Your son is moving rapidly from dependence as a child toward independence as an adult. I think you are right, he does need some more autonomy and freedom. However, he is only 15 and he is still very dependent on you and needs your family. I strongly believe that he should be included in many of the family experiences and on rare occasions given the freedom to not participate.
Many families are helped in this situation when they choose to have a weekly family meeting where they discuss the weekly schedule. I have a feeling that your son doesn't like having family outings and events sprung on him. Giving him a weekly notice may help. Of course, this isn't the magic answer to your problem.
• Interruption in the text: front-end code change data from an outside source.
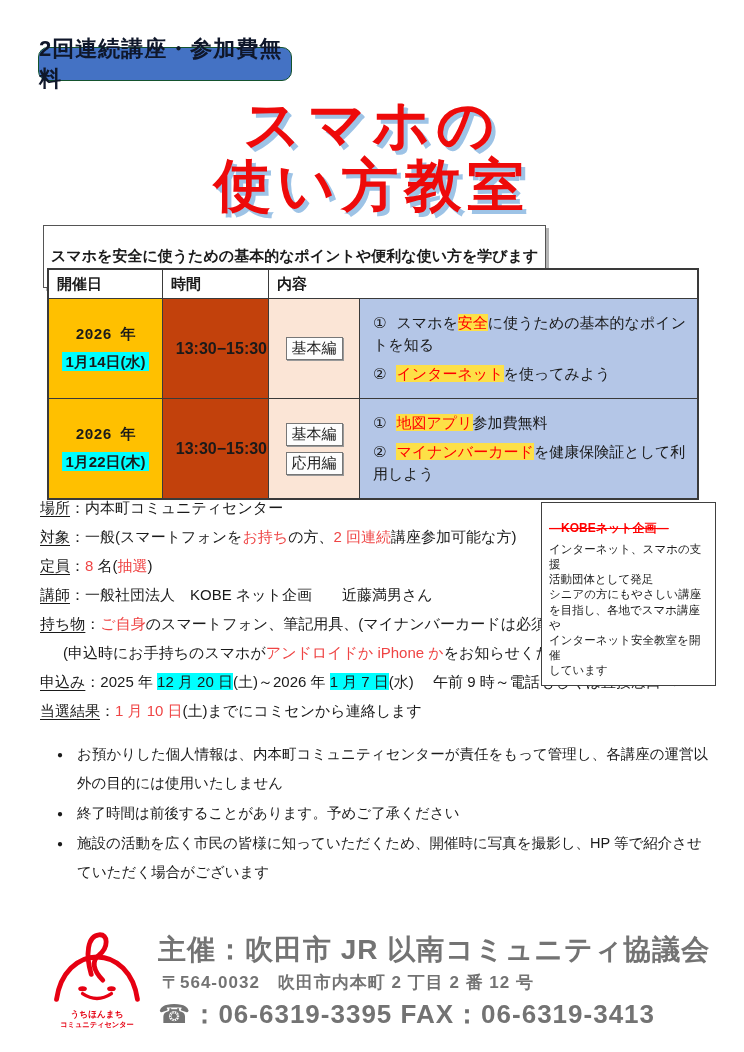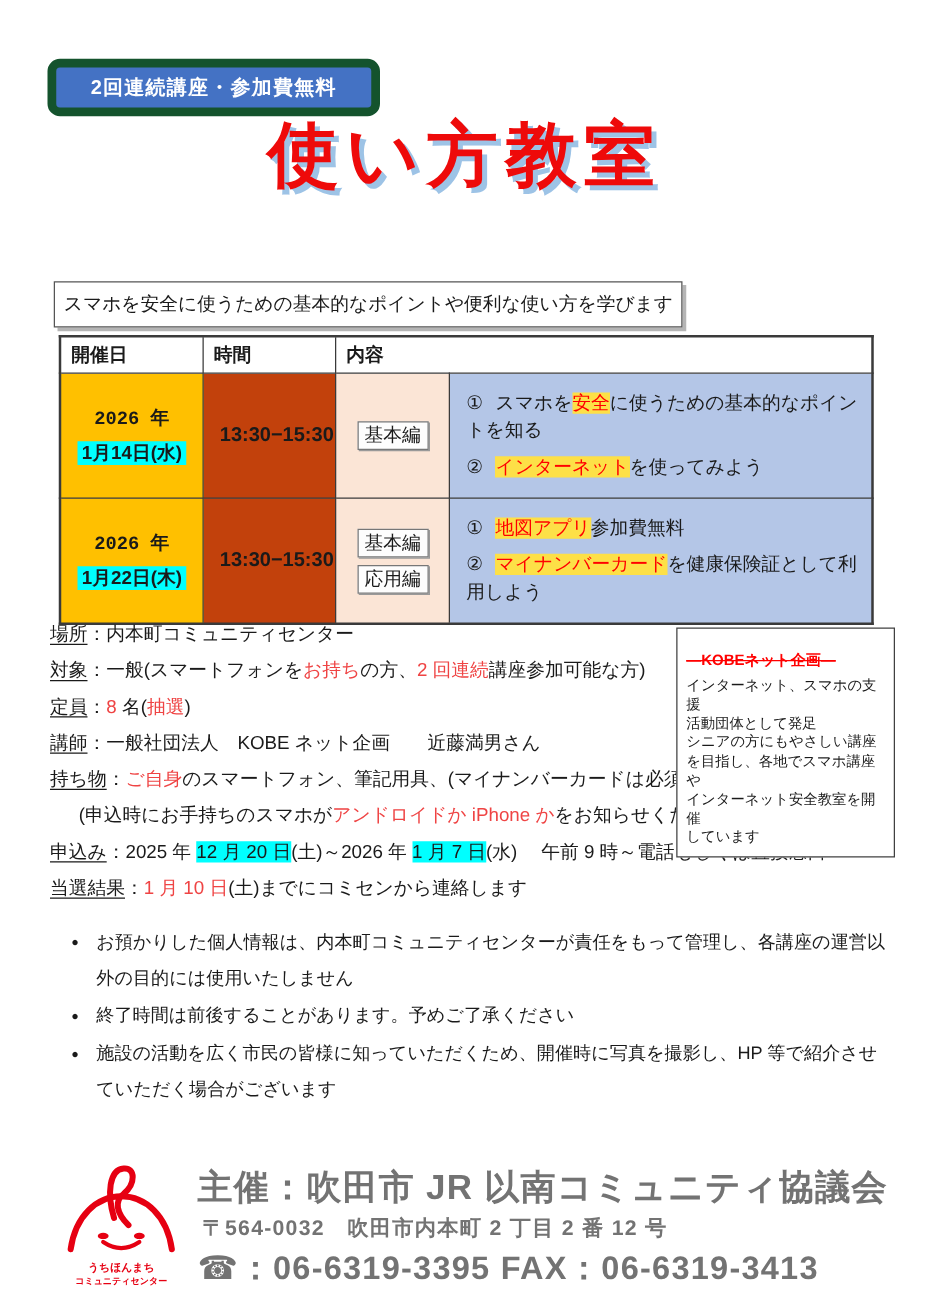--- a/index.html
+++ b/index.html
@@ -11,8 +11,8 @@
   
   .badge{
     position:absolute;left:38px;top:47px;width:252px;height:32px;
-    background:#4472c4;border:7px solid #14532d;border-radius:10px;
-    color:#ffffff;font-size:16px;font-weight:bold;letter-spacing:1px;
+    background:#4472c4;border:1px solid #14532d;border-radius:10px;
+    color:#0f172a;font-size:22px;font-weight:bold;letter-spacing:1px;
     display:flex;align-items:center;justify-content:center;
   }
   

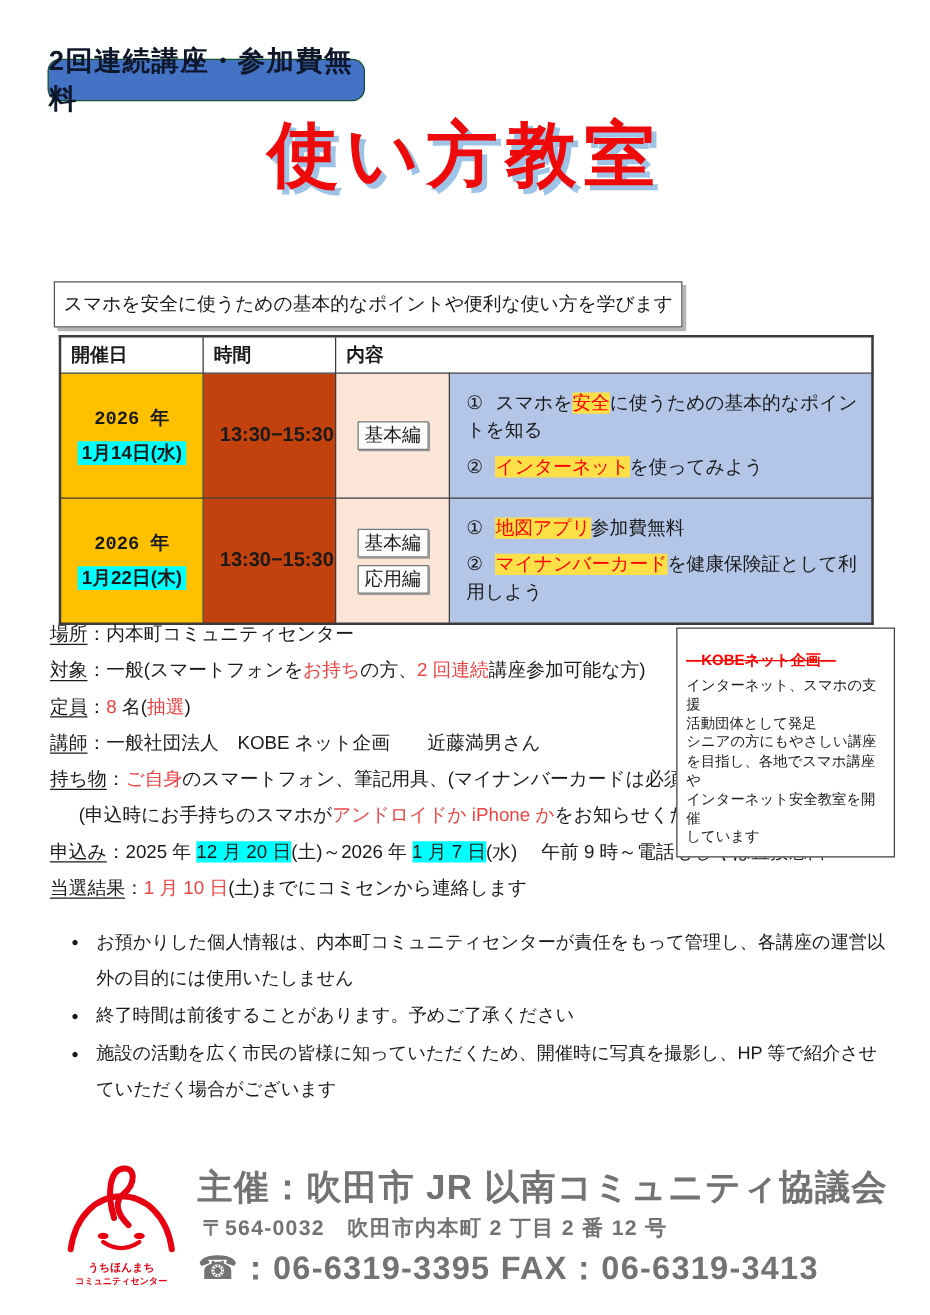--- a/index.html
+++ b/index.html
@@ -88,6 +88,7 @@
   </div>
 
   <div class="main-title">
+    <div>スマホの</div>
     <div>使い方教室</div>
   </div>
 

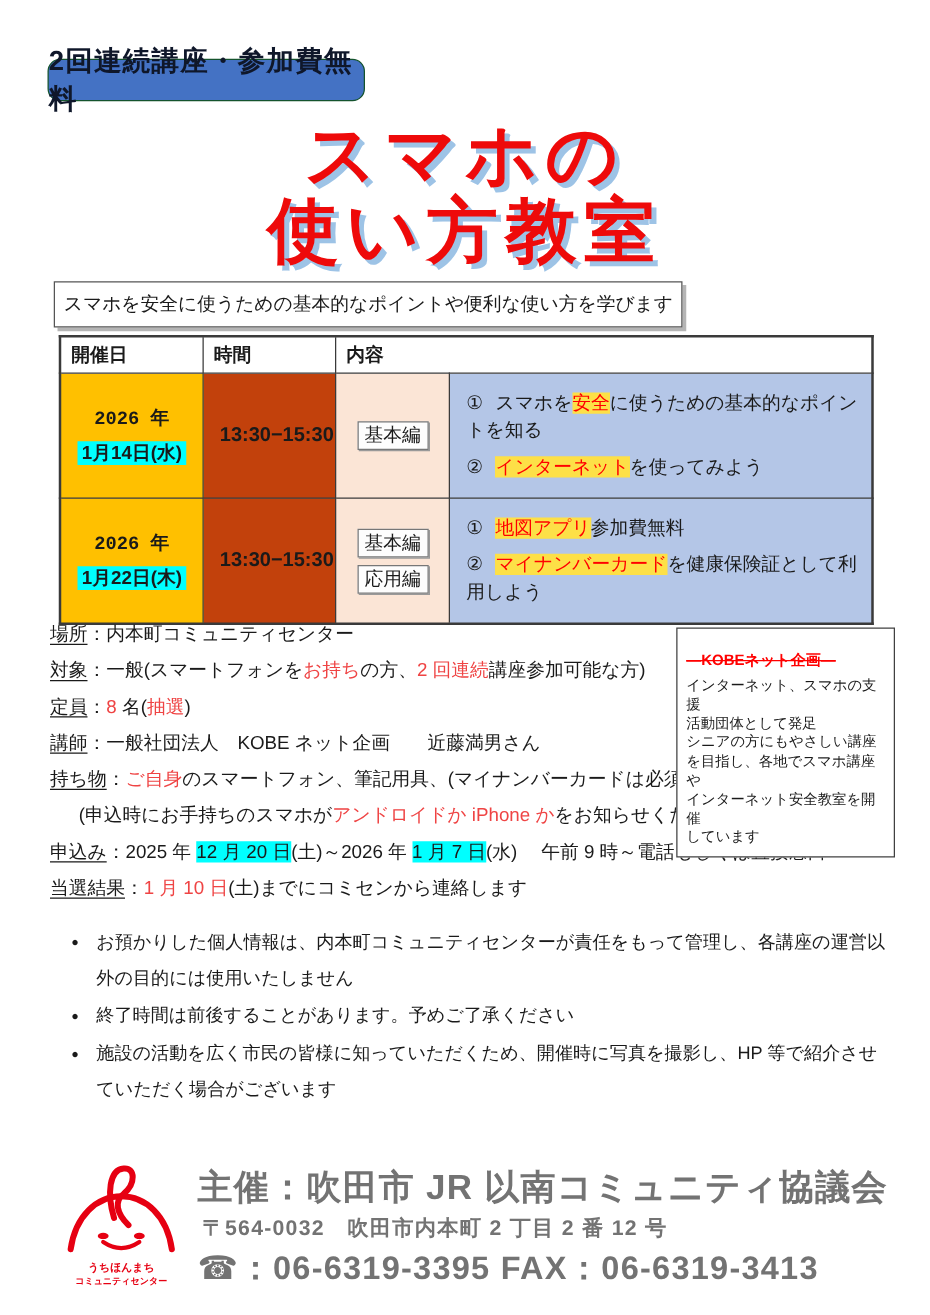--- a/index.html
+++ b/index.html
@@ -26,7 +26,7 @@
   .subtitle{
     position:absolute;left:43px;top:225px;
     border:1px solid #555;box-shadow:3px 3px 0 #b5b5b5;
-    padding:8px 7px;font-size:15px;font-weight:normal;background:#fff;
+    padding:21px 7px;font-size:15px;font-weight:bold;background:#fff;
   }
   
   table.schedule{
You may want to become very logical and methodical with your son. Create family expectations when it comes specifically to the issues you mentioned like his sisters soccer games and going out to dinner. I might even ask, "Your sister has 8 soccer games this month, what do you think would be a reasonable amount of games you could attend?" "Our family is going to dinner on Friday night from 6:30 to 9:00. Would you like to have a friend come over from 9:00 to 11:00?" I find one of the keys to successful communication is to express your expectations with your teenagers and express them early.
I'll tell you how not to do it. Years ago, my 16 year old daughter was home packing for cheerleading camp. My wife, Cathy, and I picked up our other two daughters from another event. I thought it would be nice to take the family out to dinner together since our oldest daughter would be going to camp the next day for a week. Everyone thought it was a great idea in the car, except I forgot to take my oldest daughter's desires into consideration. I rushed into the house with the van still running and told her to drop what she was doing because our family was going to dinner. She didn't want to go because she had made other plans with some friends. I told her she was coming anyway and that I would drive her to her friend's house after dinner. At this point her friends arrived to pick her up. I had to walk out and tell them she would get there about an hour and half later because she was going out to dinner with her family.
She was not happy and she let us know it. The dinner was spent in discussion about the "need" for her to be with us. She didn't order anything because she was going to eat at her friend's house, and we all ate fast to try and accommodate her desire to not be with us! I ended up spending $40.00 on a meal none of us enjoyed and then had to take my daughter to her friend's house and pick her up. She went to bed far too late and the next day probably left for camp grateful not to be going out to dinner with the family, especially me! In that case, she had been given no notice and I was unwilling to change the plans that we had made up only 5 minutes before I saw her. We could have compromised with a quicker fast food type dinner or by saying to our daughter, "Well, it was a good try and it was last minute so the rest of us will go out and I would like you home early so we can send you off to camp with a family dessert and a prayer. Instead we settled for a more expensive dinner that no one really enjoyed and no dessert or prayer!
As logical and left brain as this sounds, I think your best results (and mine) will be found as you list out your family understandings and expectations ahead of time. How many family dinners would you like to shoot for a week? How many soccer games are realistic and acceptable? What are our expectations when the relatives come to town or the family visits them? Remember kids support what they help create so you may want your first attempt to be in a family meeting where you brainstorm those expectations. And keep in mind that what you are experiencing with your 15 year old comes with the territory called adolescence.